International investment treaties may likewise be engaged by state sanctions provoked by war. The Russian Federation, as the most immediate example, has imposed and threatened to impose a whole raft of countersanctions against "unfriendly" nations. These measures include the cancellation of existing contracts, the requiring of foreign states to pay for gas and (re-)pay debt in RUB, the nationalisation of aircraft and the permitting of domestic companies to use foreign intellectual property without compensation. (For more information, please see our recent explainer “Russian sanctions: what you need to know”.) Affected foreign companies and individuals may seek redress in the more than 60 investment treaties to which the Russian Federation is currently signatory, including the ECT. Again, each investment treaty is bespoke and claims against the Russian Federation in investment treaty arbitration remain subject to current febrile geopolitical contexts.
Finally, what if the host state has invaded another state, such that its conduct has impacted property situated "outside" its territory? A series of arbitrations involving investments in occupied Crimea have confirmed that when the Russian Federation took effective control of Crimea, Ukrainian investments in that territory became protected by the Russian-Ukrainian bilateral investment treaty. In other words, where a conflict involves the de facto change of control over a territory, the invading power is expected to treat investments in the occupant state in accordance with applicable investment treaties. Investment treaty arbitration is therefore a potentially powerful tool for investors with investments in occupied states.

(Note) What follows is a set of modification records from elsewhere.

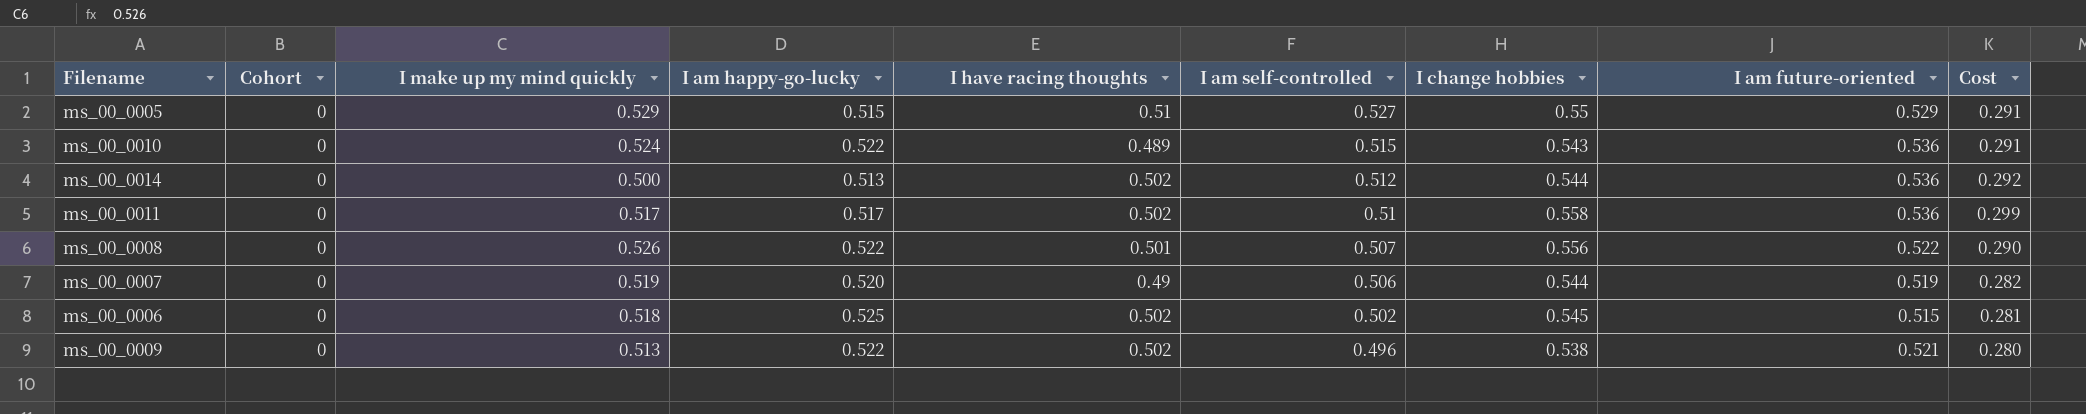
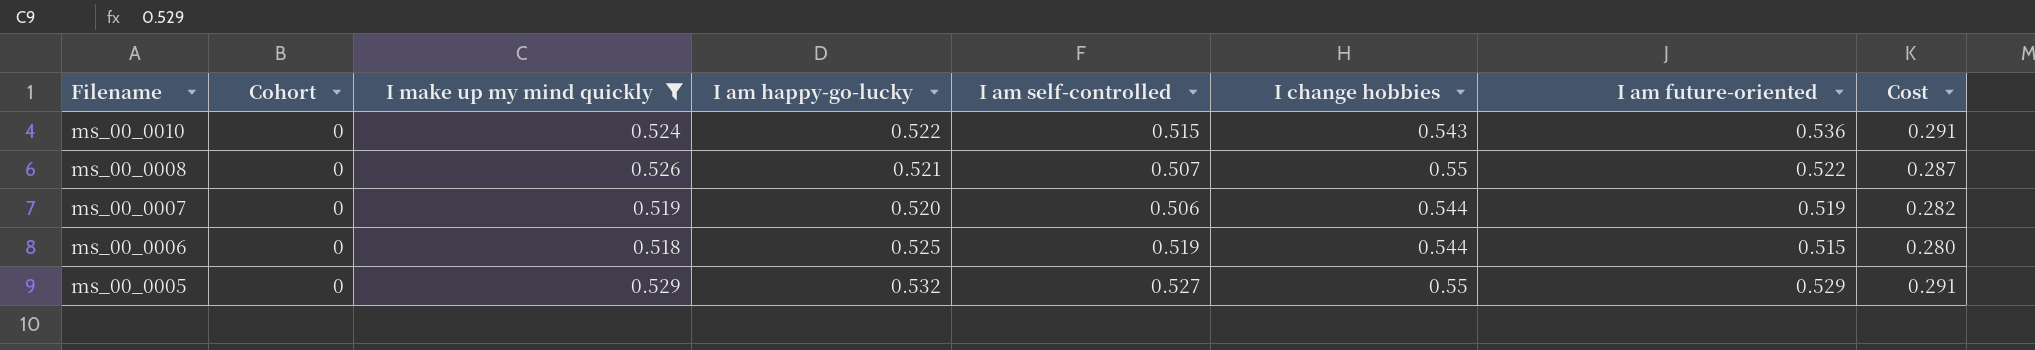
filter: none -> I make up my mind quickly >= 0.518
row order: I am self-controlled descending -> Filename descending
column I have racing thoughts | position: 5 -> none
ms_00_0008 | I am happy-go-lucky: 0.522 -> 0.521
ms_00_0008 | I change hobbies: 0.556 -> 0.55
ms_00_0008 | Cost: 0.290 -> 0.287
ms_00_0006 | I am self-controlled: 0.502 -> 0.519
ms_00_0006 | I change hobbies: 0.545 -> 0.544
ms_00_0006 | Cost: 0.281 -> 0.280
ms_00_0005 | I am happy-go-lucky: 0.515 -> 0.532

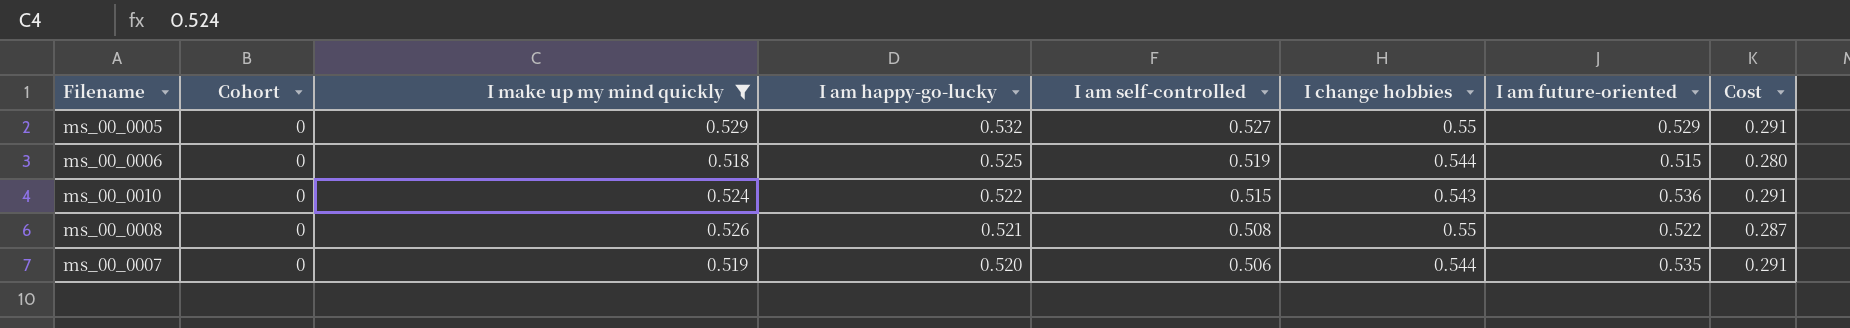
row order: Filename descending -> I am happy-go-lucky descending
ms_00_0008 | I am self-controlled: 0.507 -> 0.508
ms_00_0007 | I am future-oriented: 0.519 -> 0.535
ms_00_0007 | Cost: 0.282 -> 0.291

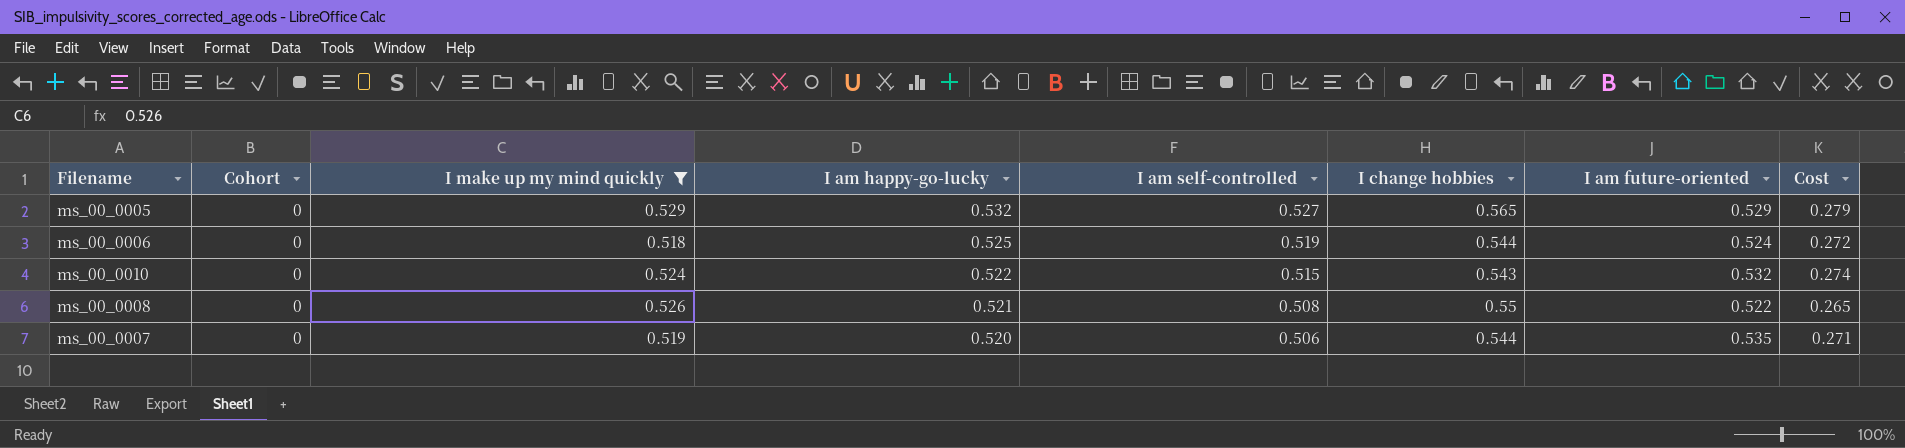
column Cost | formula: [I change hobbies] * [I am future-oriented] -> [I am self-controlled] * [I am future-oriented]
ms_00_0005 | I change hobbies: 0.55 -> 0.565
ms_00_0006 | I am future-oriented: 0.515 -> 0.524
ms_00_0010 | I am future-oriented: 0.536 -> 0.532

If you require further information about anything covered in this insight, please contact Hendrik Puschmann or your usual contact at the firm on +44 (0)20 3375 7000.
This publication is a general summary of the law. It should not replace legal advice tailored to your specific circumstances.
© Farrer & Co LLP, November 2022
 The Russian Federation has signed but not ratified the ECT and has notified its intention to withdraw. However, Article 45(1) of the ECT and applicable "sunset clauses" provide that Russia remains presently bound by the ECT’s investment protection provisions.
 Article 12 of the ECT.
 See, for example, the landmark decision of the Swiss Federal Court (decision 4A396 / 2017 dated 16 October 2018) which upheld an investment treaty award on jurisdiction, recognising that investments made in Crimea prior to its annexation were protected under the Ukraine-Russia BIT.